Studio album by Lisa Dalbello
- Released: 1977
- Studio: United Western, Hollywood; Producers Workshop, Hollywood; Sound City, Van Nuys;
- Genre: Pop, rock
- Label: MCA
- Producer: David Foster

Lisa Dalbello chronology
|  | Lisa Dal Bello (1977) | Pretty Girls (1979) |

= Lisa Dal Bello (album) =

Lisa Dal Bello is the self-titled debut studio album by Canadian singer Lisa Dalbello.
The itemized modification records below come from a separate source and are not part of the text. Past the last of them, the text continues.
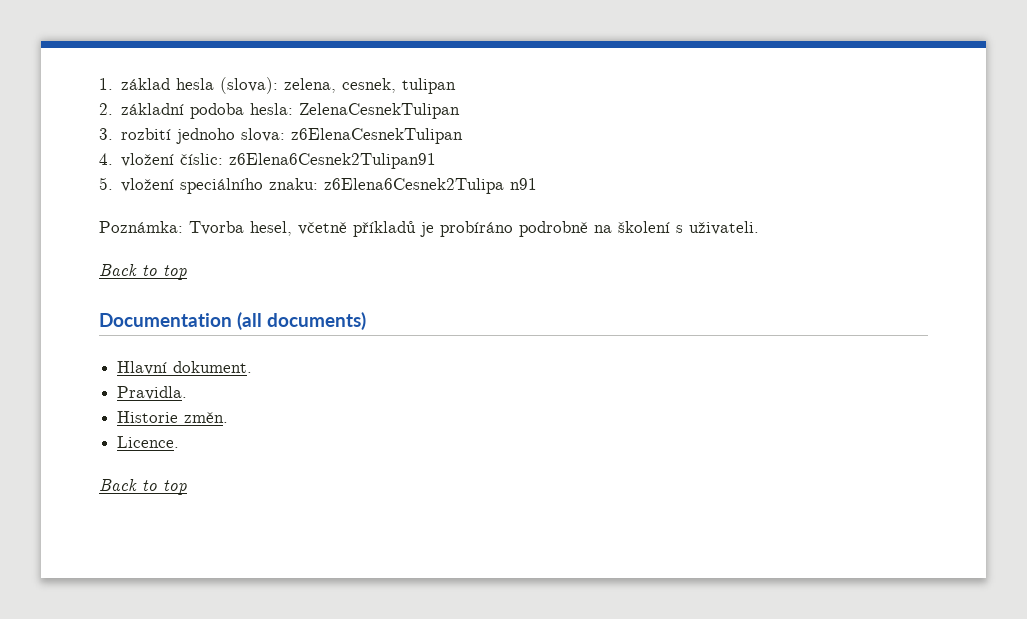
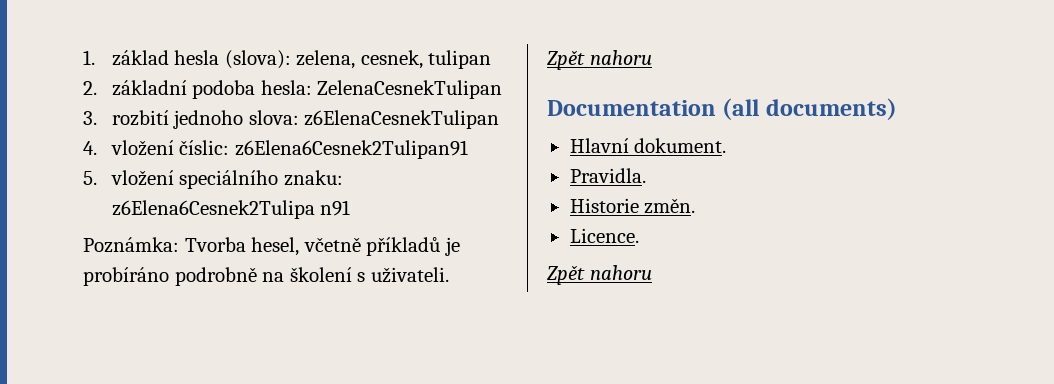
  Poznámka: Tvorba hesel, včetně příkladů je probíráno podrobně na školení s uživateli.
- Back to top
+ Zpět nahoru
  Licence.
- Back to top
+ Zpět nahoru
The album was produced by David Foster and won the Juno Award for Most Promising Female Vocalist.

==Track listing==

| No. | Title | Lyrics | Length |
|---|---|---|---|
| 1. | "Look at Me (Millions of People)" | Dalbello | 3:36 |
| 2. | "(Don't Want to) Stand in Your Way" | Dalbello, Roy Kenner | 3:47 |
| 3. | "My Mind's Made Up" | Dalbello, David Foster | 3:59 |
| 4. | "Snow White" | Dalbello | 3:02 |
| 5. | "Touch Me" | Dalbello | 4:48 |
| 6. | "Talk It Over (Even Though My Body's Cold)" | Dalbello | 4:12 |
| 7. | "Stay with Me" | Dalbello | 3:57 |
| 8. | "Day Dream" | Dalbello, Foster | 3:42 |
| 9. | "Milk & Honey" | Dalbello, Foster | 3:18 |
| 10. | "Everything Money Can Buy" | Dalbello | 4:53 |

==Personnel==
- Lisa Dal Bello - lead vocals, backing vocals; string arrangement on "Touch Me" and "Everything Money Can Buy"
- Eddie Patterson, Jay Graydon, Jay Lewis, Steve Lukather, Larry Carlton - guitar
- Mike Porcaro, "Pops" Popwell, David Hungate - bass guitar
- David Foster - Fender Rhodes piano, piano, Clavinet, rhythm arrangements
- Charles Mims Jr. - Oberheim synthesizer
- Richard Baker - Oberheim synthesizer, Moog synthesizer
- David Paich - Moog synthesizer
- Jeffrey Porcaro - drums, percussion
- Nigel Olsson - drums on "Everything Money Can Buy"
- Philip Bailey - percussion on "Day Dream"
- Israel Baker - violin on "Touch Me"
- The Seawind Horns - horns
- Tom Scott - saxophone solo on "Stay With Me"
- Brian Russell - devil's vocal on "Talk It Over (Even Though My Body's Cold)"
- Bill Champlin, Brian Russell, Roy Galloway, Carmen Twillie, Venette Gloud, Jay Gruska, Michelle Gruska, Patrice Rushen, Steve Lukather - backing vocals
- Technical
- Jay Lewis, Matt Hyde, Keith Olsen – engineer
- Linda Tyler - second engineer
- George Osaki - art direction
- Olivier Ferrand - photography

==CD==
- Lisa Dal Bello, UICY-3059, Universal Japan (2000-12-20).
- Lisa Dal Bello, UICY-94654, Universal Japan (2011-12-29), cardboard sleeve (mini LP), SHM-CD, limited release.